(Before and after images)
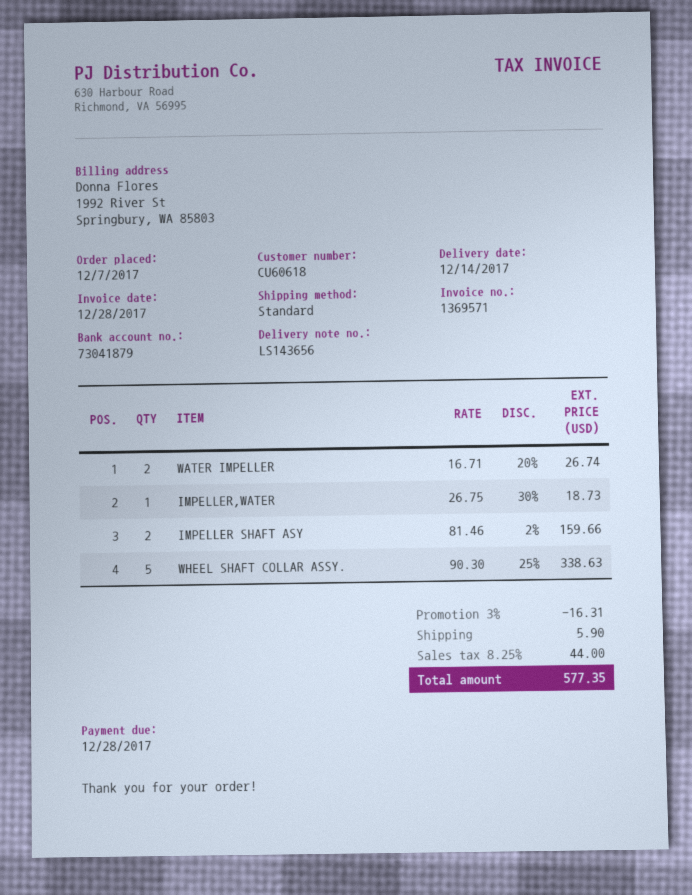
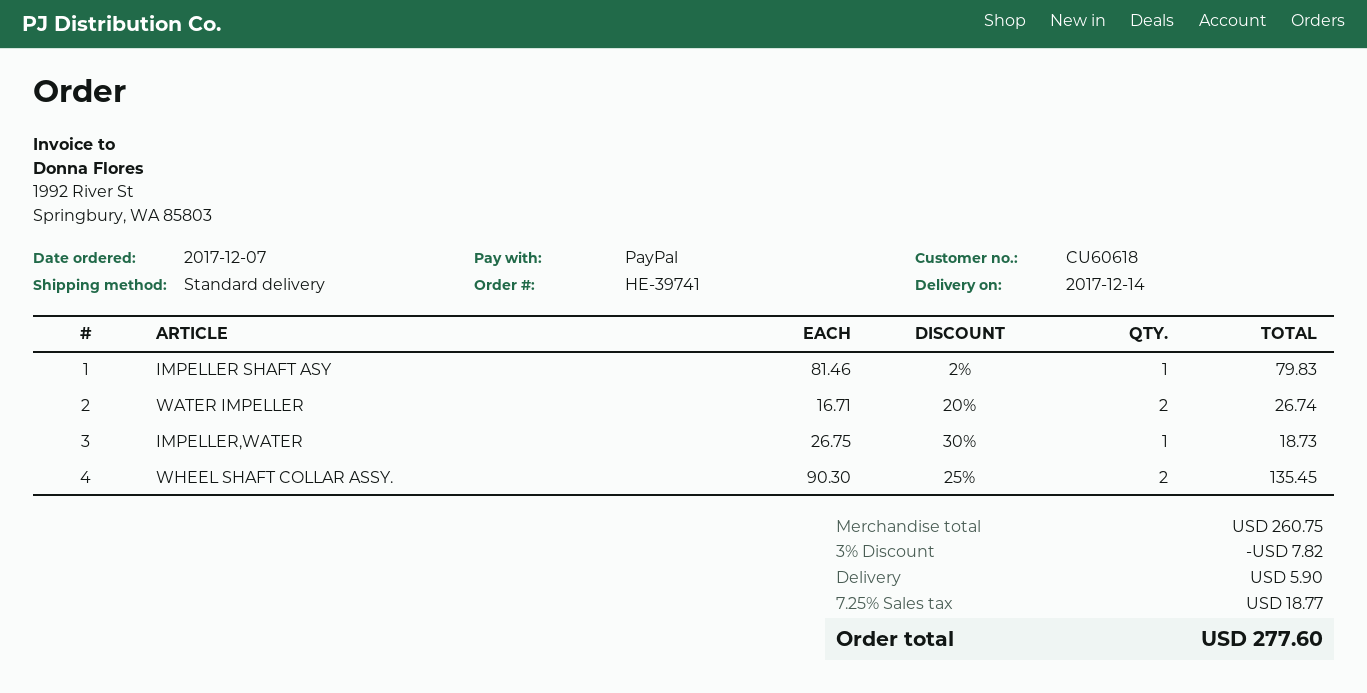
IMPELLER SHAFT ASY: 2 x 81.46 - 2% = 159.66 -> 1 x 81.46 - 2% = 79.83
WHEEL SHAFT COLLAR ASSY.: 5 x 90.30 - 25% = 338.63 -> 2 x 90.30 - 25% = 135.45
discount: 3% = 16.31 -> 3% = 7.82
tax: 8.25% = 44.00 -> 7.25% = 18.77
total: 577.35 -> 277.60

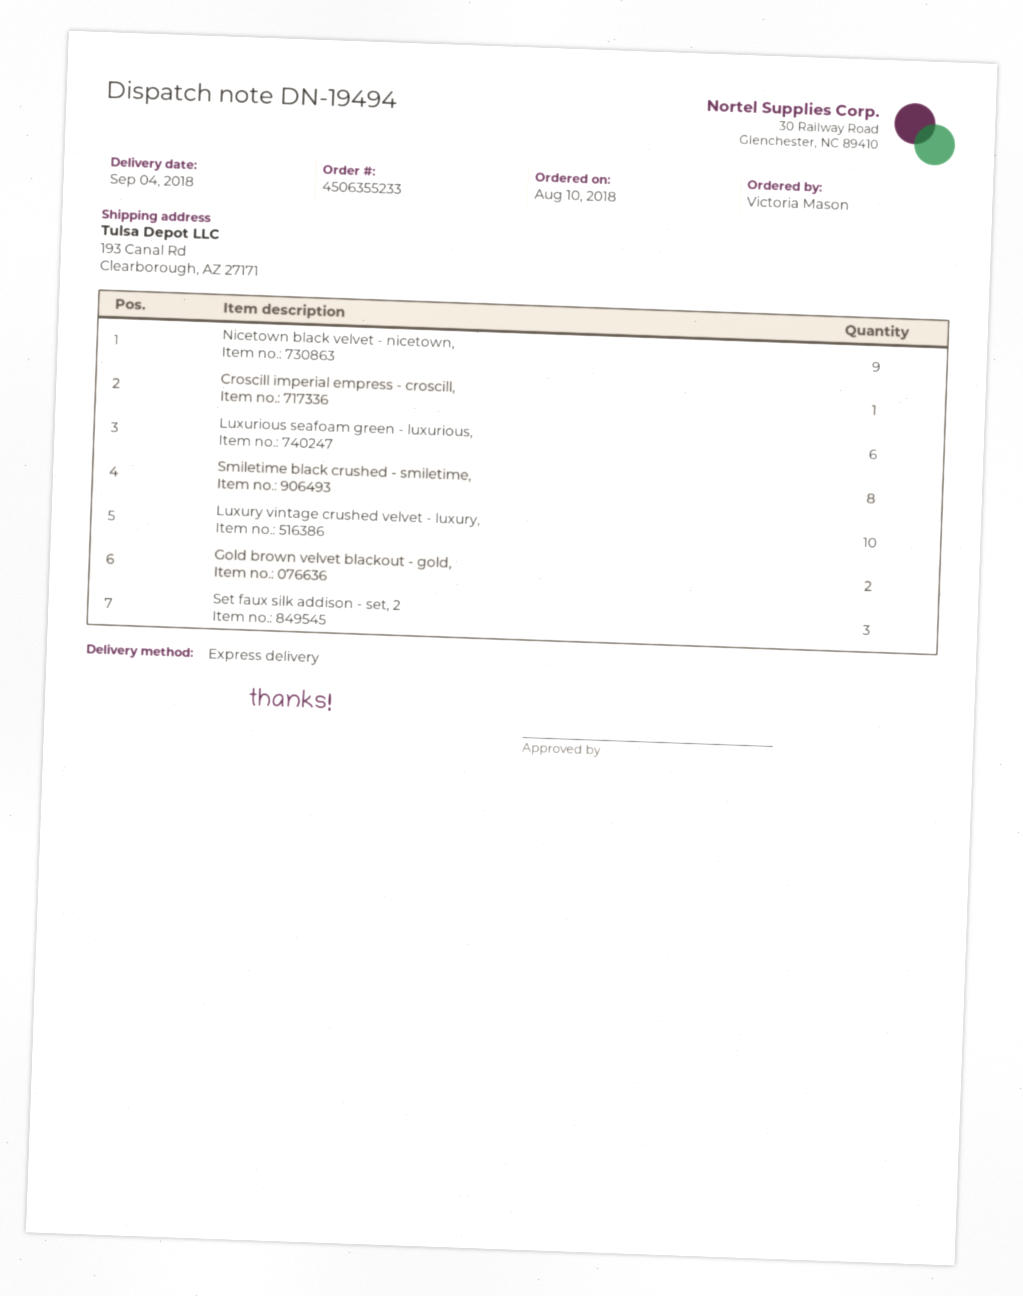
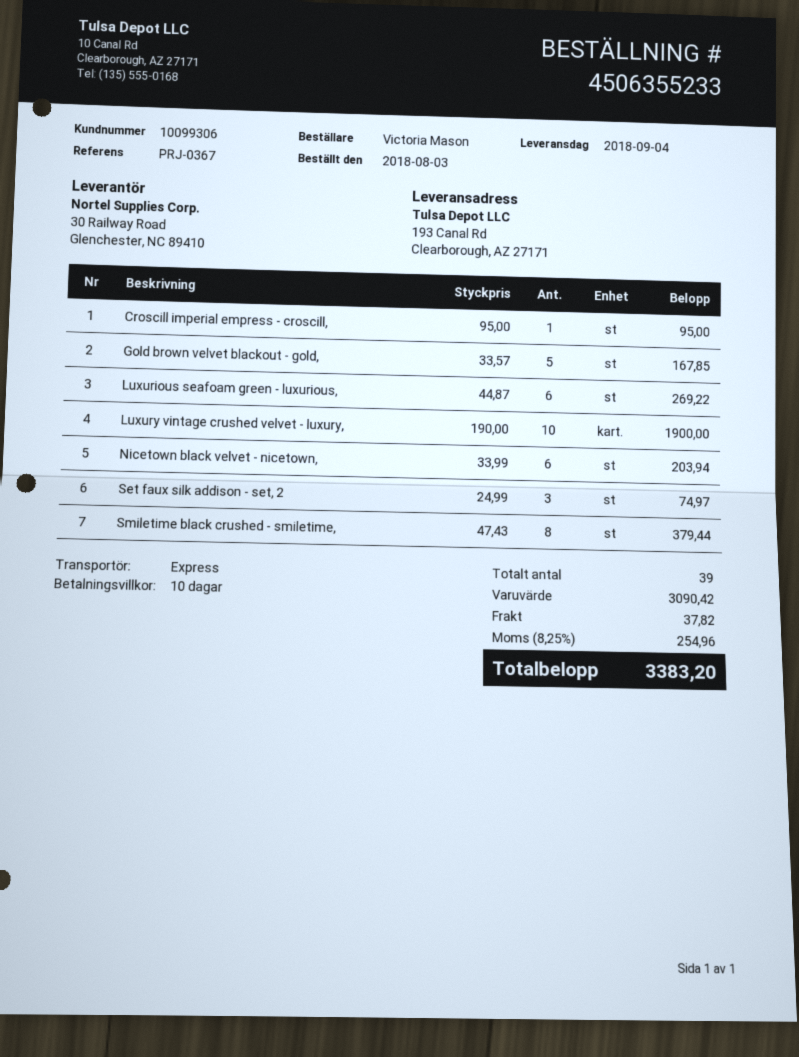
order date: 2018-08-10 -> 2018-08-03
Nicetown black velvet - nicetown,: 9 -> 6
Gold brown velvet blackout - gold,: 2 -> 5

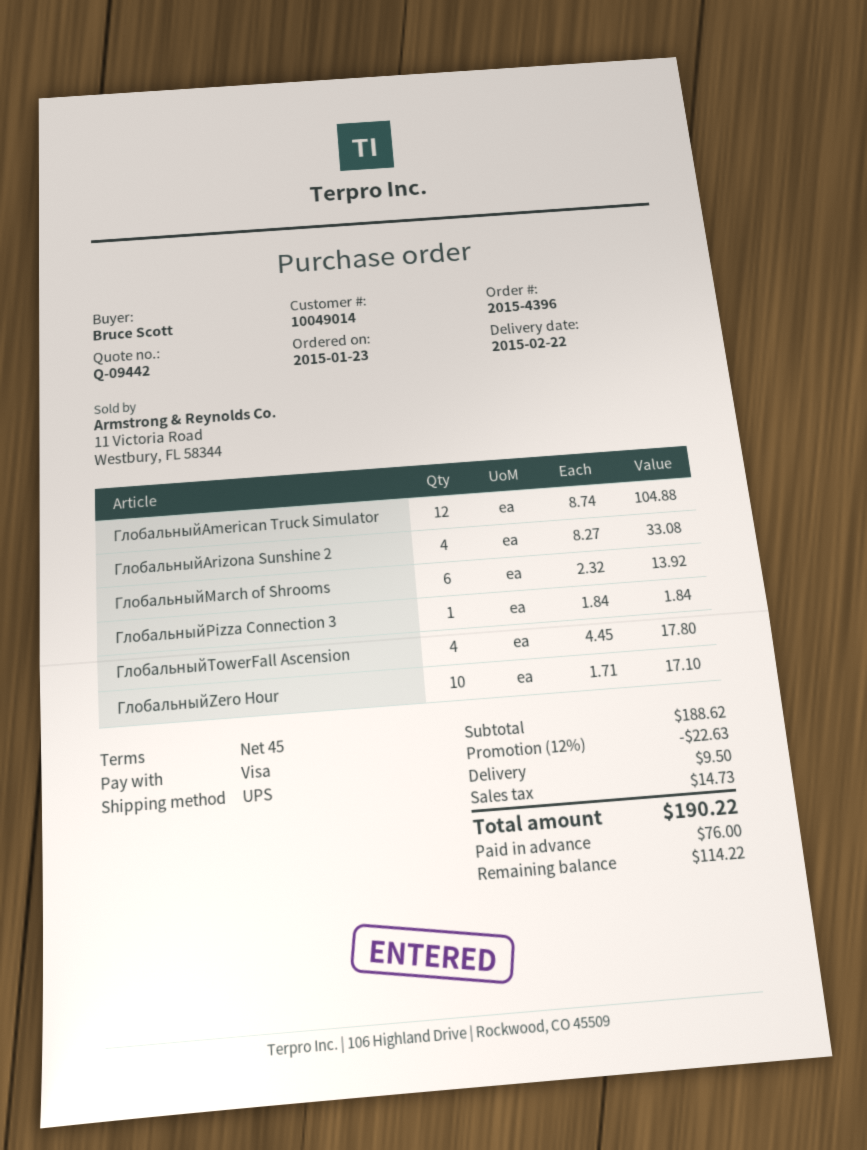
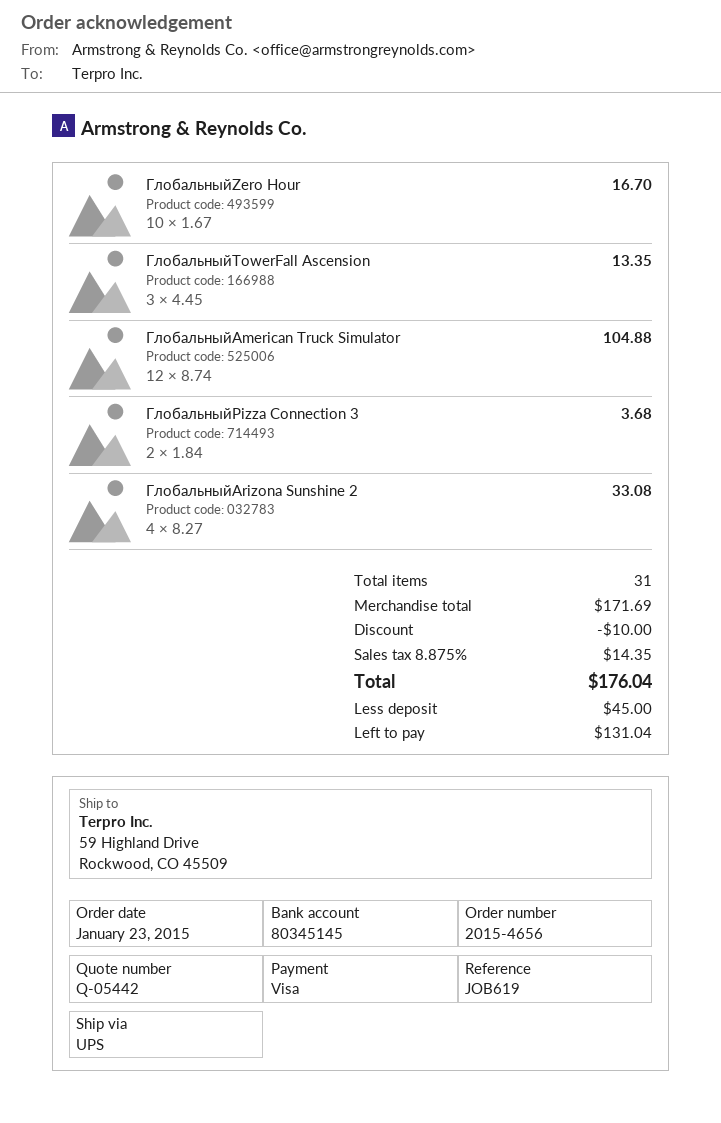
quote number: Q-09442 -> Q-05442
order number: 2015-4396 -> 2015-4656
ГлобальныйMarch of Shrooms: 6 x 2.32 = 13.92 -> none
ГлобальныйPizza Connection 3: 1 x 1.84 = 1.84 -> 2 x 1.84 = 3.68
ГлобальныйTowerFall Ascension: 4 x 4.45 = 17.80 -> 3 x 4.45 = 13.35
ГлобальныйZero Hour: 10 x 1.71 = 17.10 -> 10 x 1.67 = 16.70
subtotal: 188.62 -> 171.69
discount: 22.63 -> 10.00
shipping: 9.50 -> none
tax: 14.73 -> 14.35
total: 190.22 -> 176.04
deposit: 76.00 -> 45.00
balance: 114.22 -> 131.04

## About this exercise
When a line of the data holds the string "none", pick it out and copy it.

## The completed task
ГлобальныйMarch of Shrooms: 6 x 2.32 = 13.92 -> none
shipping: 9.50 -> none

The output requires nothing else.